■ Task details ■
The copy you give must match the records exactly, except that it holds no images.

==== Data excerpts

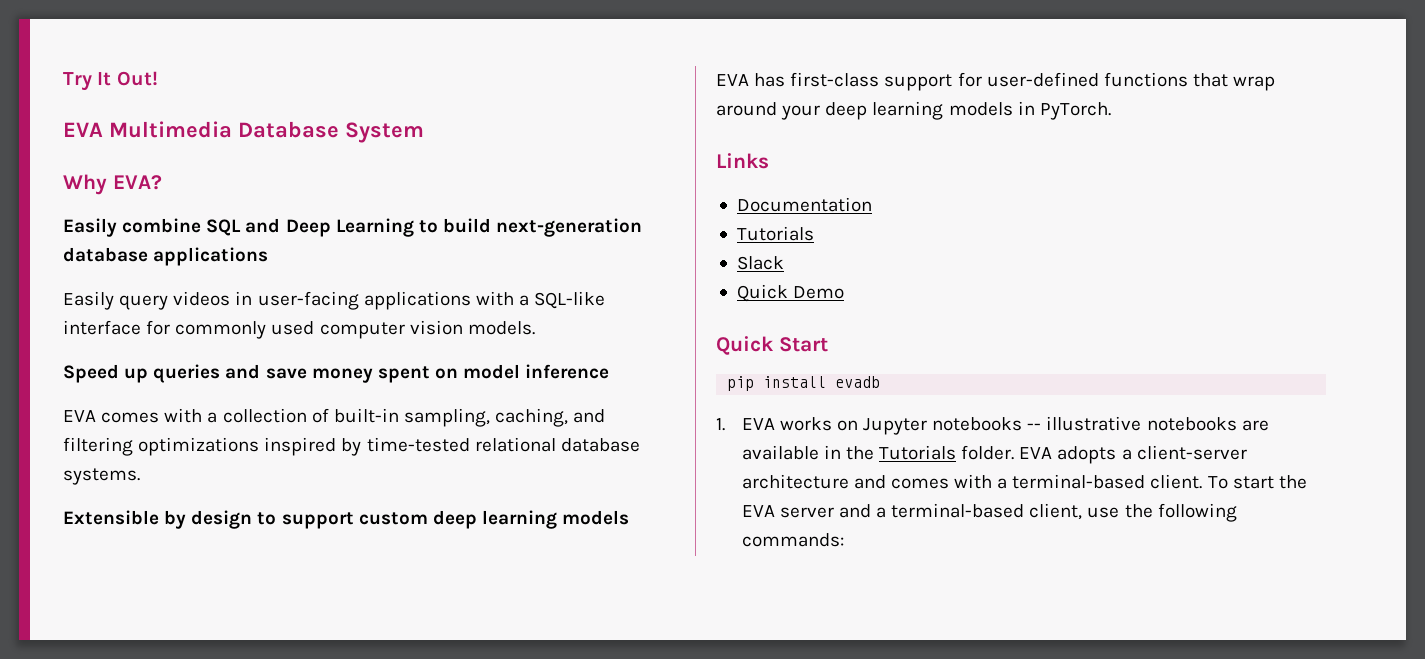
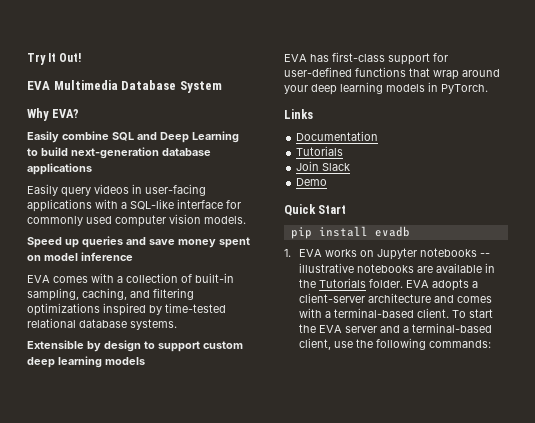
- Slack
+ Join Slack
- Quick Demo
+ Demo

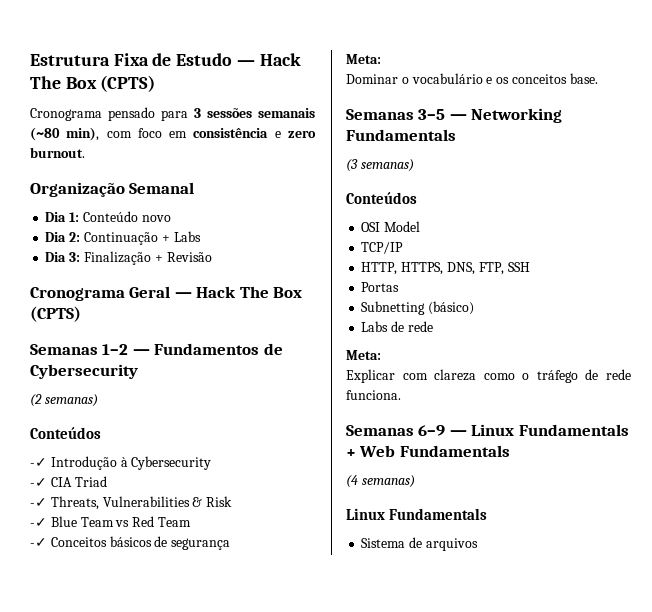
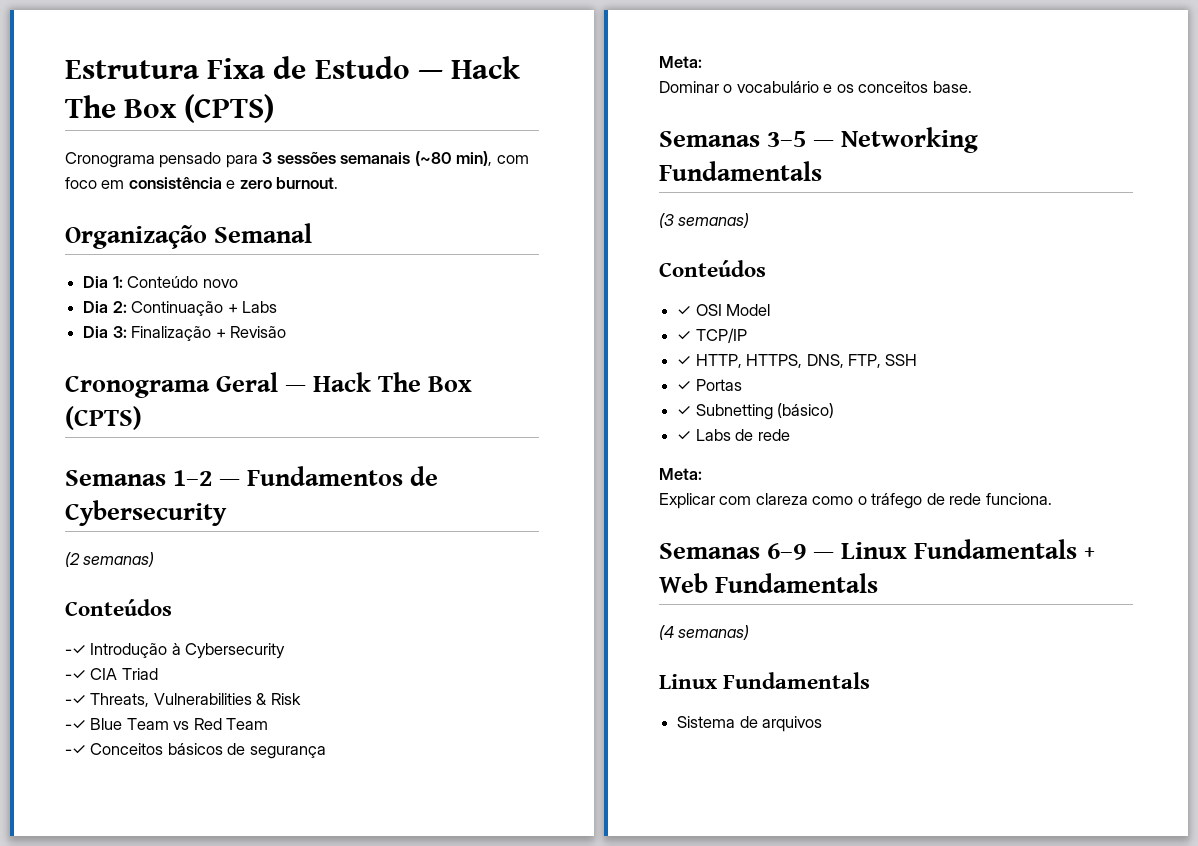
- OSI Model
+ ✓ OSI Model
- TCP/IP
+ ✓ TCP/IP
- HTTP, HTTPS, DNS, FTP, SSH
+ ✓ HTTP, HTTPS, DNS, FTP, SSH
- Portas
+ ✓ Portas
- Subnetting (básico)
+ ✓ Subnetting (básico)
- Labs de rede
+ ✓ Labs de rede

========

■ Problem solution ■
- Slack
+ Join Slack
- Quick Demo
+ Demo

- OSI Model
+ ✓ OSI Model
- TCP/IP
+ ✓ TCP/IP
- HTTP, HTTPS, DNS, FTP, SSH
+ ✓ HTTP, HTTPS, DNS, FTP, SSH
- Portas
+ ✓ Portas
- Subnetting (básico)
+ ✓ Subnetting (básico)
- Labs de rede
+ ✓ Labs de rede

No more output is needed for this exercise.